LONDON (Reuters) - England manager Sam Allardyce is odds-on with bookmakers to lose his job following a newspaper sting that showed him ranting about a "corrupt" tax system, criticising the FA and seeking a lucrative role as an adviser in the Far East.
Allardyce, who was appointed in July following the departure of Roy Hodgson after this year's European Championship, has overseen one match - a 1-0 World Cup qualifying victory over Slovakia.
One of the highest-paid managers in the game with a salary of around £3 million (S$5.29 million) a year, Allardyce was secretly filmed by the Daily Telegraph discussing England's failings with a group he had been told were businessmen with interests in Singapore and Hong Kong.

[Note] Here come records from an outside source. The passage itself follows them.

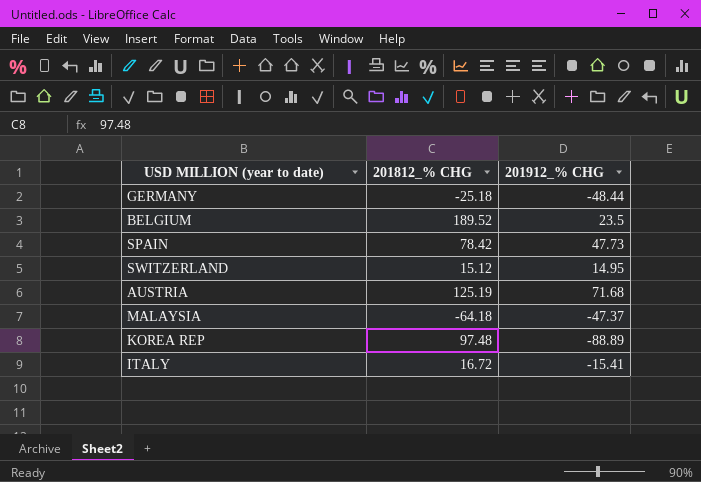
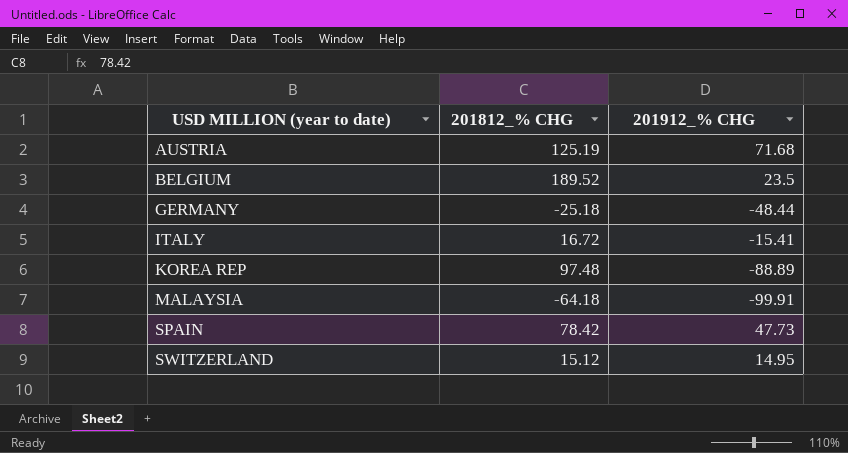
row order: none -> USD MILLION (year to date) ascending
MALAYSIA | 201912_% CHG: -47.37 -> -99.91

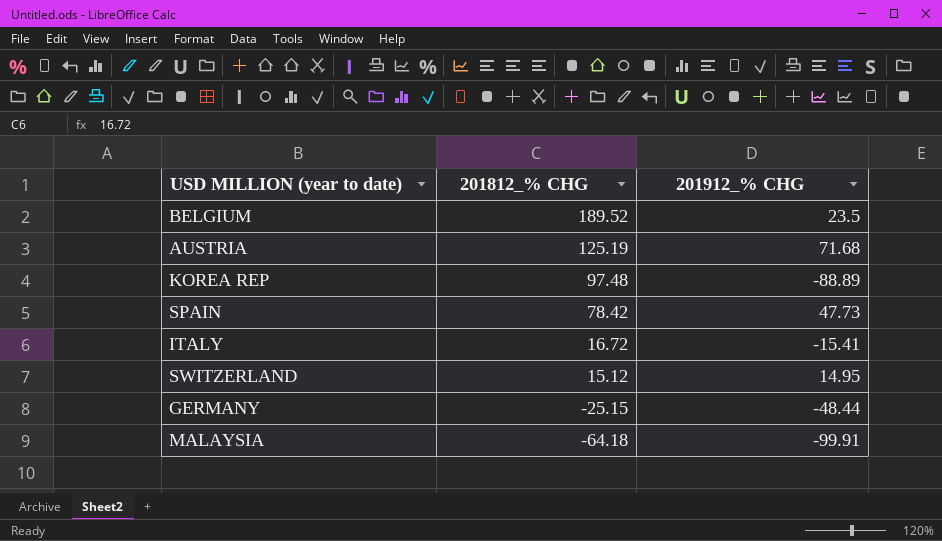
row order: USD MILLION (year to date) ascending -> 201812_% CHG descending
GERMANY | 201812_% CHG: -25.18 -> -25.15

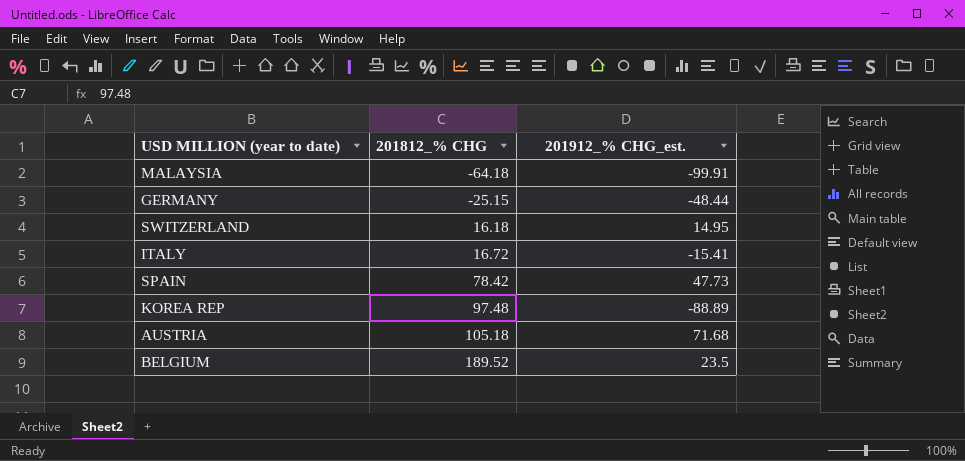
row order: 201812_% CHG descending -> 201812_% CHG ascending
column name: 201912_% CHG -> 201912_% CHG_est.
SWITZERLAND | 201812_% CHG: 15.12 -> 16.18
AUSTRIA | 201812_% CHG: 125.19 -> 105.18

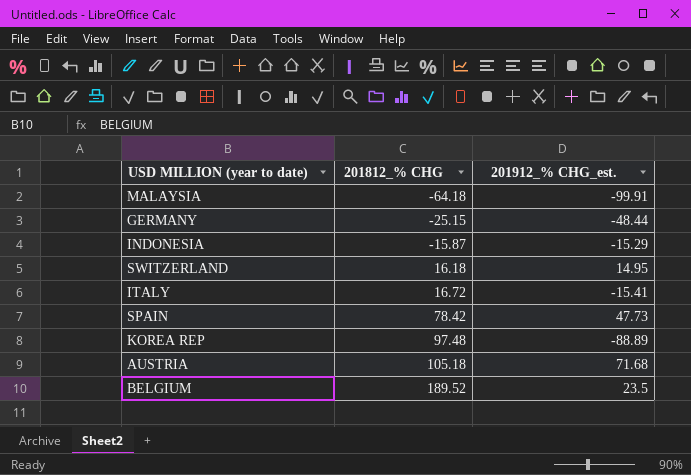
row INDONESIA: none -> -15.87 | -15.29

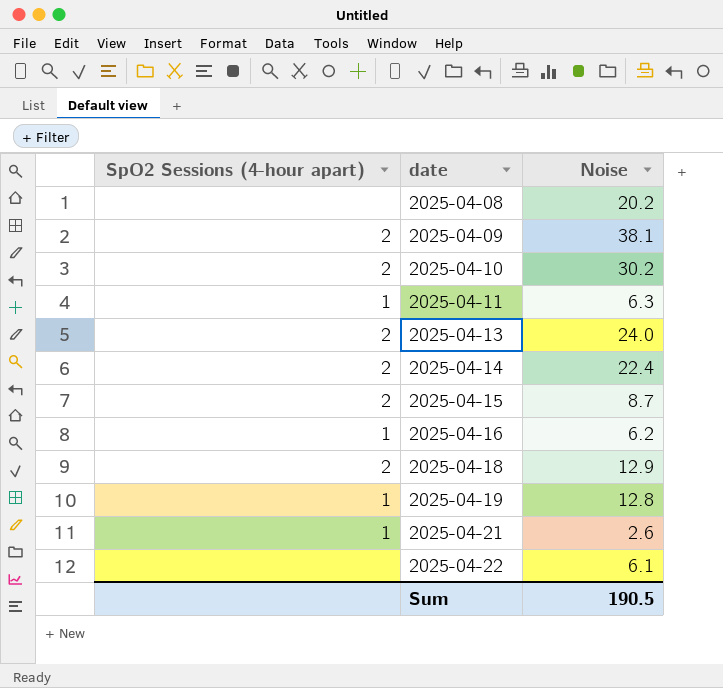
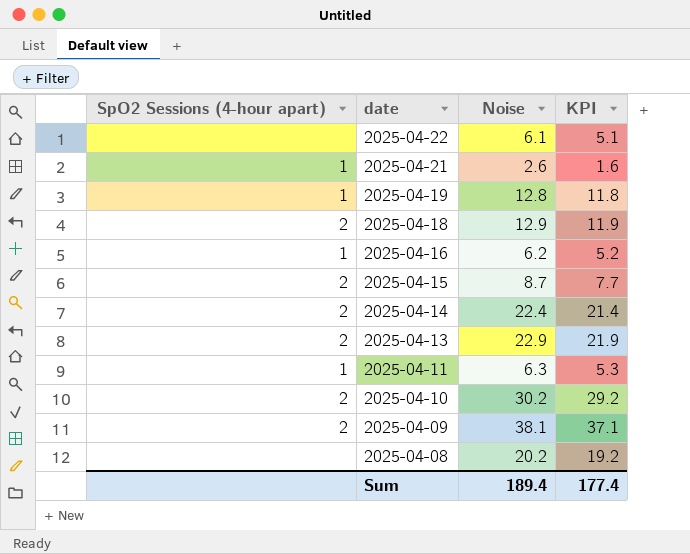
row order: date ascending -> date descending
column KPI | formula: none -> [Noise] - 1
2025-04-13 | Noise: 24.0 -> 22.9
Sum | Noise: 190.5 -> 189.4

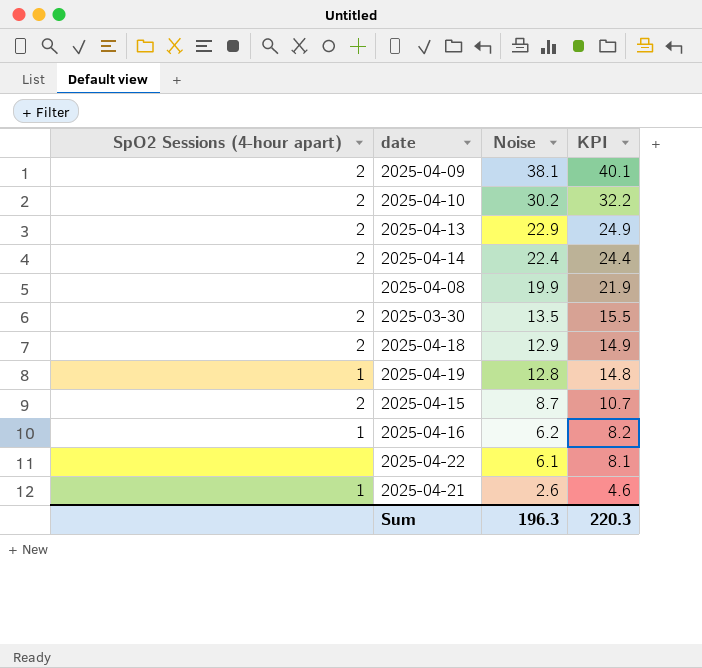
row order: date descending -> Noise descending
column KPI | formula: [Noise] - 1 -> [Noise] + 2
row 2025-04-11: 1 | 6.3 | 5.3 -> none
2025-04-08 | Noise: 20.2 -> 19.9
row 2025-03-30: none -> 2 | 13.5 | 15.5
Sum | Noise: 189.4 -> 196.3
Sum | KPI: 177.4 -> 220.3

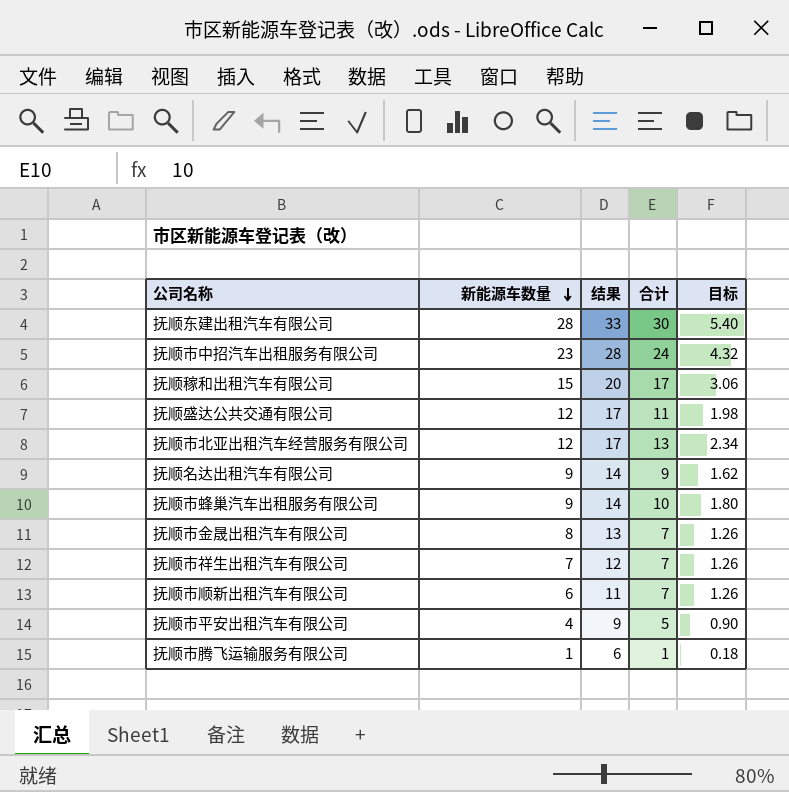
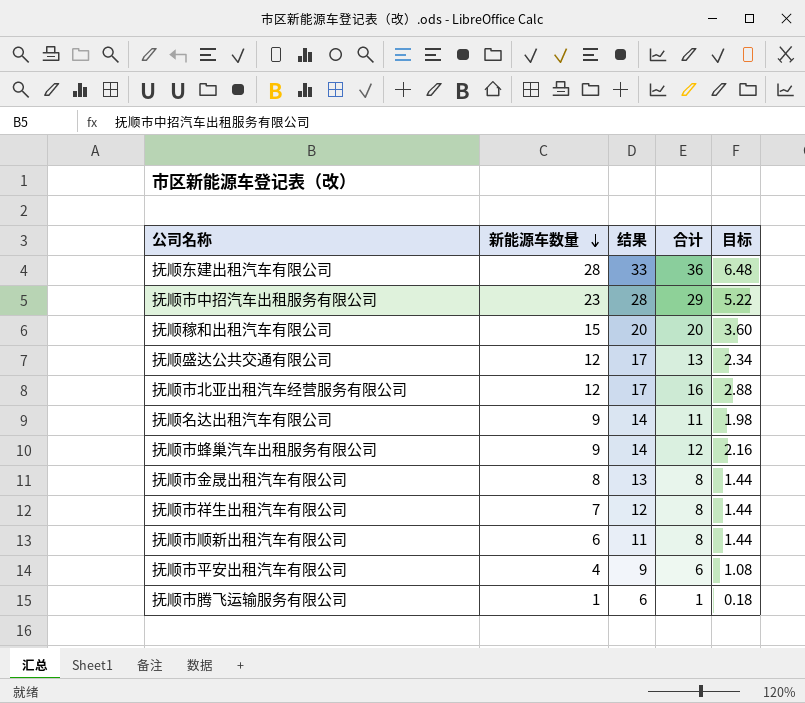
抚顺东建出租汽车有限公司 | 合计: 30 -> 36
抚顺东建出租汽车有限公司 | 目标: 5.40 -> 6.48
抚顺市中招汽车出租服务有限公司 | 合计: 24 -> 29
抚顺市中招汽车出租服务有限公司 | 目标: 4.32 -> 5.22
抚顺稼和出租汽车有限公司 | 合计: 17 -> 20
抚顺稼和出租汽车有限公司 | 目标: 3.06 -> 3.60
抚顺盛达公共交通有限公司 | 合计: 11 -> 13
抚顺盛达公共交通有限公司 | 目标: 1.98 -> 2.34
抚顺市北亚出租汽车经营服务有限公司 | 合计: 13 -> 16
抚顺市北亚出租汽车经营服务有限公司 | 目标: 2.34 -> 2.88
抚顺名达出租汽车有限公司 | 合计: 9 -> 11
抚顺名达出租汽车有限公司 | 目标: 1.62 -> 1.98
抚顺市蜂巢汽车出租服务有限公司 | 合计: 10 -> 12
抚顺市蜂巢汽车出租服务有限公司 | 目标: 1.80 -> 2.16
抚顺市金晟出租汽车有限公司 | 合计: 7 -> 8
抚顺市金晟出租汽车有限公司 | 目标: 1.26 -> 1.44
抚顺市祥生出租汽车有限公司 | 合计: 7 -> 8
抚顺市祥生出租汽车有限公司 | 目标: 1.26 -> 1.44
抚顺市顺新出租汽车有限公司 | 合计: 7 -> 8
抚顺市顺新出租汽车有限公司 | 目标: 1.26 -> 1.44
抚顺市平安出租汽车有限公司 | 合计: 5 -> 6
抚顺市平安出租汽车有限公司 | 目标: 0.90 -> 1.08

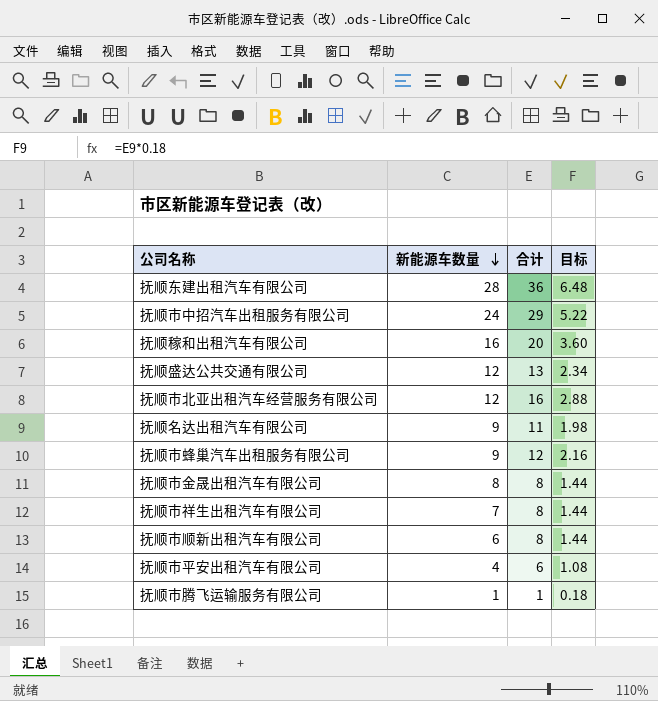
column 结果 | formula: [新能源车数量] + 5 -> none
抚顺市中招汽车出租服务有限公司 | 新能源车数量: 23 -> 24
抚顺稼和出租汽车有限公司 | 新能源车数量: 15 -> 16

The 61-year-old discussed a deal where he would be paid £400,000 for a series of visits and speeches, though he made it clear that any arrangement would have to be cleared with his employers - the FA.
Local media reported that FA chairman Greg Clarke and chief executive Martin Glenn were discussing the issue after summoning Allardyce to Wembley.
The Telegraph on Tuesday released a second extract from the video showing a rambling Allardyce condemning the UK's tax operation - HMRC - as "the most corrupt business in Britain".
The original film, released late on Monday, showed Allardyce criticising Hodgson and England's players after their Euro 2016 exit at the hands of Iceland, as well as mimicking Hodgson's speech impediment by referring to him as "Woy".
The most contentious issue, however, is likely to be his comments about third party ownership of players.
"You can still get around it," he said in reference to the ban on such arrangements introduced by the FA in 2008 and made worldwide by Fifa last year.
Bookmaker William Hill cut the odds on Allardyce being sacked to 1-3 following a number of bets on Tuesday.